Vamos imaginar um professor que acaba de apresentar um conteúdo para a classe.
No breve instante em que os alunos fazem seus registros, ele pensa: será que isso que estou ensinando é importante?
Esse questionamento se desdobra em outros: Será que os alunos usarão esse conhecimento em algum momento de suas vidas fora da escola? Será que esse conhecimento de alguma maneira mudará a vida dos alunos para melhor? Será que esse conhecimento interessa aos alunos?
O professor olha então para a lousa e pensa que o conteúdo que acabou de apresentar talvez não importe. E passa a imaginar como seria ótimo se tudo o que ensinasse tivesse de fato significado para a vida dos alunos.
Ele pensa que uma aula ideal partiria de um problema real da vida dos alunos. O professor mostraria como certos aspectos teóricos da área em que é especialista iluminam aquela questão. Então os alunos, de posse daqueles conhecimentos, poderiam rediscutir o problema, encaminhar uma solução. Ao final, teriam refletido sobre questões que podem melhorar suas vidas.
Mas então o professor cai na real.
Lembra-se de que existe a expectativa de que ele “cumpra” todo o livro didático: dos alunos, dos pais, da coordenação e direção da escola.
Lembra-se de que alguns alunos querem passar no vestibulinho, no vestibular ou tirar uma boa nota no ENEM.
Lembra-se de que ele, professor, ingenuamente, fez um planejamento otimista no início do ano, mas que agora não terá tempo de cumprir. A turma deste ano tem um ritmo mais lento que a turma do ano passado e certas atividades têm levado mais tempo que o costumeiro. Lembra-se de um aluno que é diferente dos outros (pode ser deficiente visual, disléxico, portador de TDAH, cadeirante, ter problemas graves na família…) e que precisa de atenção.

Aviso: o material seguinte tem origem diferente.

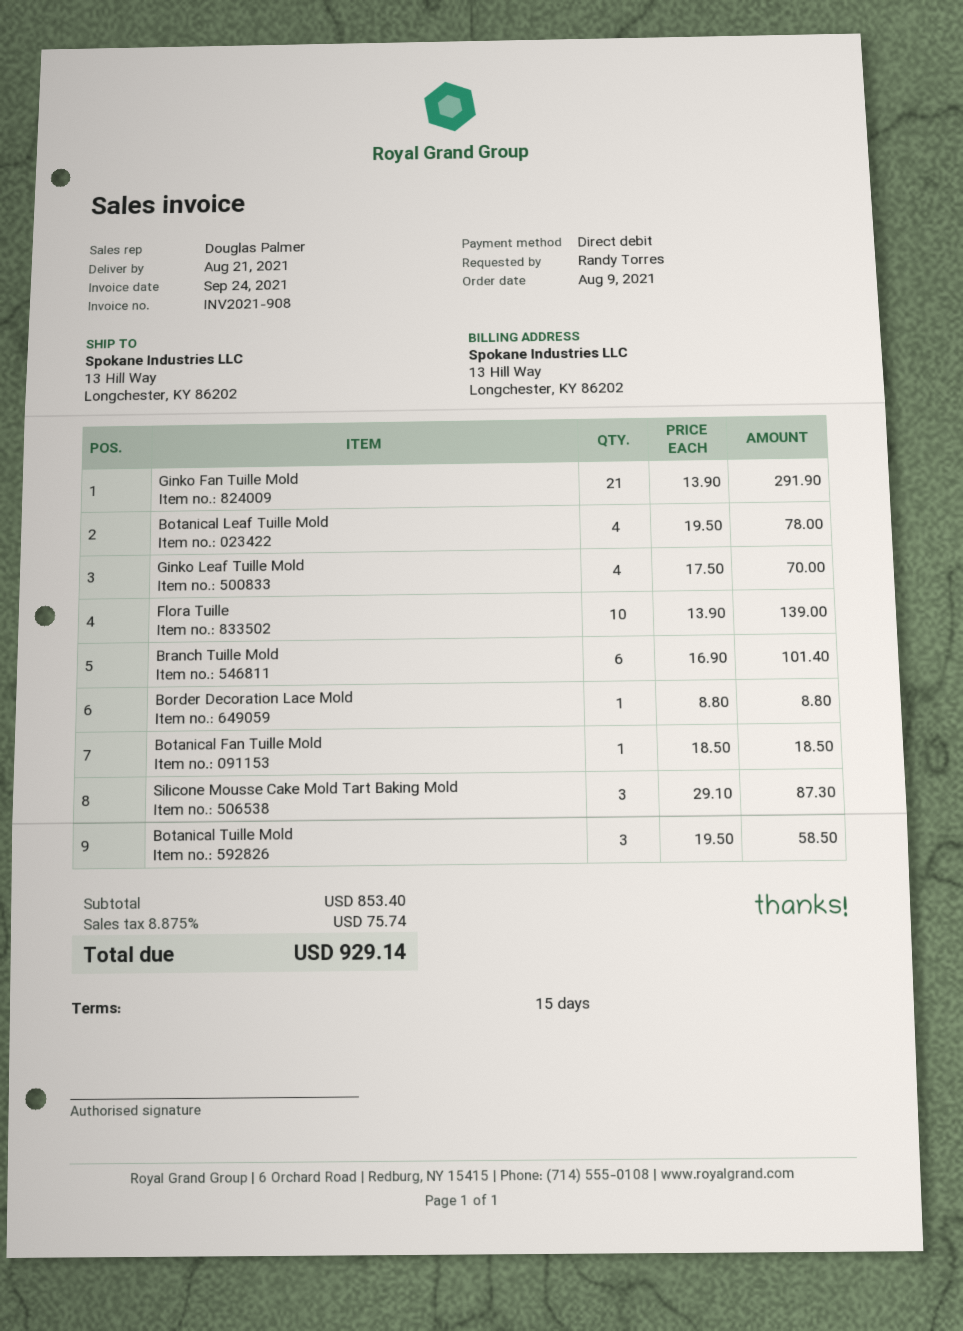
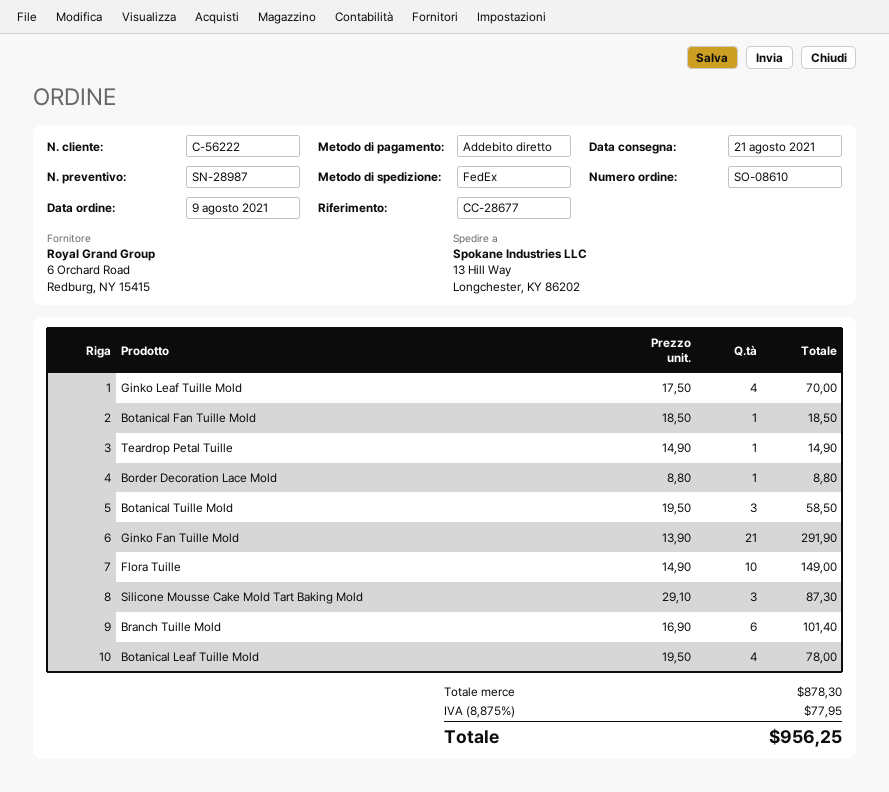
Flora Tuille: 10 x 13.90 = 139.00 -> 10 x 14.90 = 149.00
Teardrop Petal Tuille: none -> 1 x 14.90 = 14.90
subtotal: 853.40 -> 878.30
tax: 8.875% = 75.74 -> 8.875% = 77.95
total: 929.14 -> 956.25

Lembra-se do aluno ligeiro, que sempre termina antes dos outros e também precisa de atenção.
Nesse momento, o planejamento que o próprio professor elaborou pode se virar contra ele, pois o diretor da escola, o supervisor de ensino, o secretário de educação podem questioná-lo a respeito.
Lembra-se de seu professor, que atuava na mesma área em que ele, e de como ele conseguia ir “mais longe” nos conteúdos. “Será que a falha é minha?” – pensa o professor.

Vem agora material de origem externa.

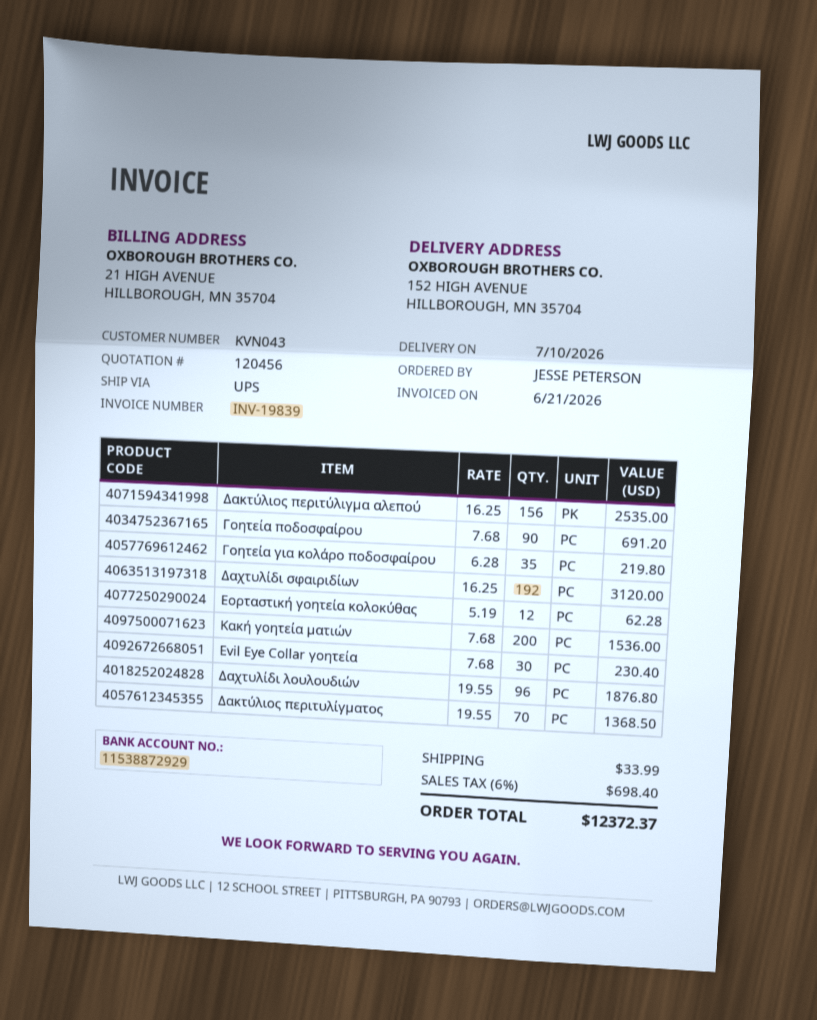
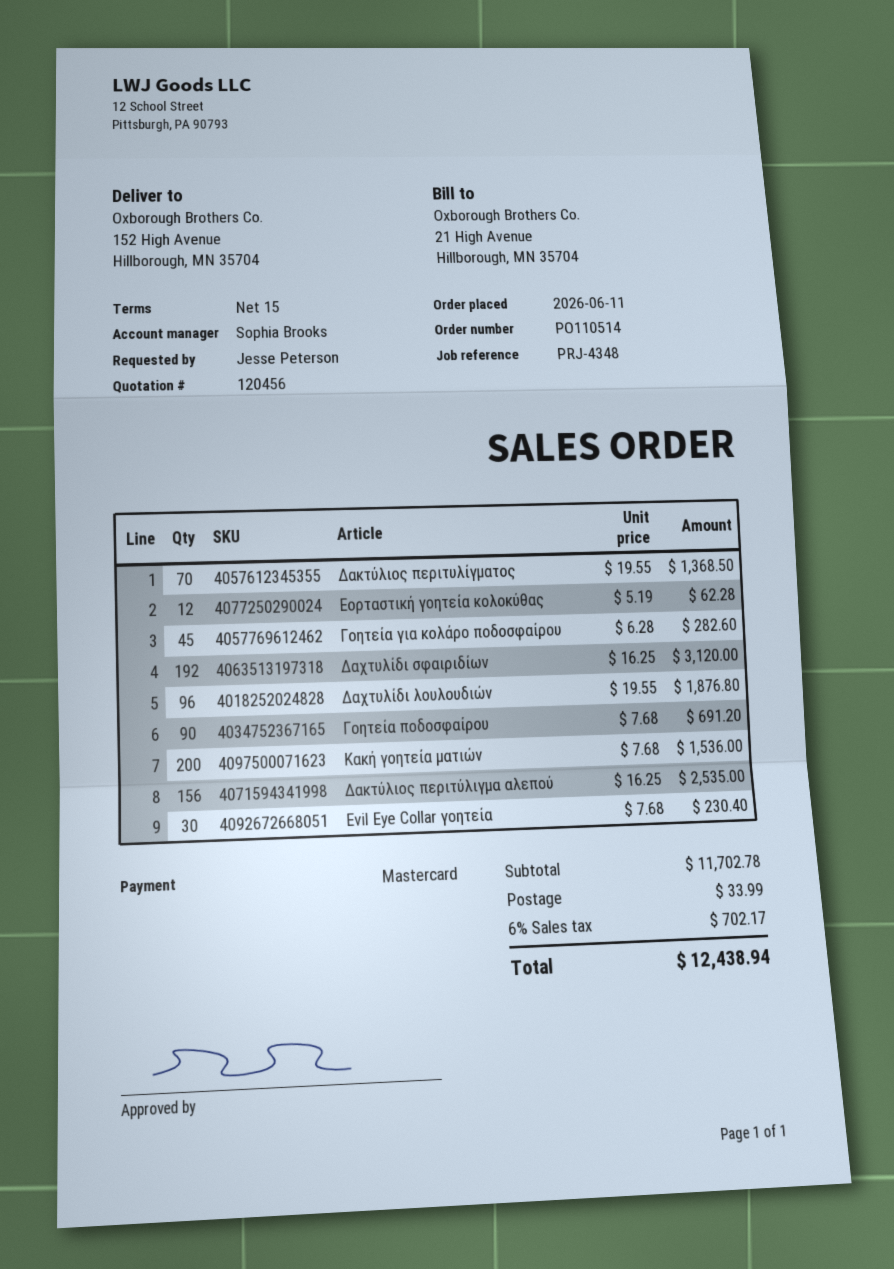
Γοητεία για κολάρο ποδοσφαίρου: 35 x 6.28 = 219.80 -> 45 x 6.28 = 282.60
tax: 6% = 698.40 -> 6% = 702.17
total: 12372.37 -> 12438.94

Lembra-se das cobranças da coordenação geral da escola, exigindo que ele utilize o tempo de algumas aulas para participar de certo projeto. Lembra-se das inúmeras cartilhas que recebeu: Educação sexual, Educação para o trânsito, prevenção contra a tuberculose, prevenção contra a dengue, uso racional da água, economia de energia, empreendedorismo, proteção ao meio ambiente, robótica para iniciantes. Lembra-se das ONGs que têm feito parcerias com sua escola e com quem há muitas oportunidades de colaborar.

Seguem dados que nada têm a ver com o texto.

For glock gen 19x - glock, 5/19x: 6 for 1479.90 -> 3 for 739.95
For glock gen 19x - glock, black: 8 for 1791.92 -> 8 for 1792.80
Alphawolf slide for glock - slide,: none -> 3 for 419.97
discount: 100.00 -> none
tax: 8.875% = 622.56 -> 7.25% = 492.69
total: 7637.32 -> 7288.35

Lembra-se de que em breve acontecerão eleições, que seus alunos estão muito mal informados sobre o assunto e que gostaria de abrir espaço em suas aulas para aprofundar a discussão sobre política. Lembra-se de uma novidade noticiada ontem na televisão e que gostaria de comentar com os alunos, mostrando como se relaciona com os conteúdos que estudaram no mês passado.
Lembra-se dos colegas das séries posteriores que comentam todos os dias sobre como os alunos estão chegando “fracos”, como não sabem fazer tal e tal atividade, como não sabem sequer ler um texto, como não sabem nem mesmo os conteúdos mais básicos. Lembra-se dos colegas das séries anteriores, que avisaram no começo do ano que, devido aos feriados do ano passado, não conseguiram tratar de todos os conteúdos previstos, e que por isso será necessário começar de um ponto anterior.
E, ainda por cima, com poucas aulas por semana…
O professor olha novamente para a lousa e repensa: será que isso que estou ensinando é importante?
Diante de tantas cobranças e pressões, para que lado seguir? Dentro do oceano de possibilidades, o que escolher? Como fazer as adaptações mais adequadas à sua turma?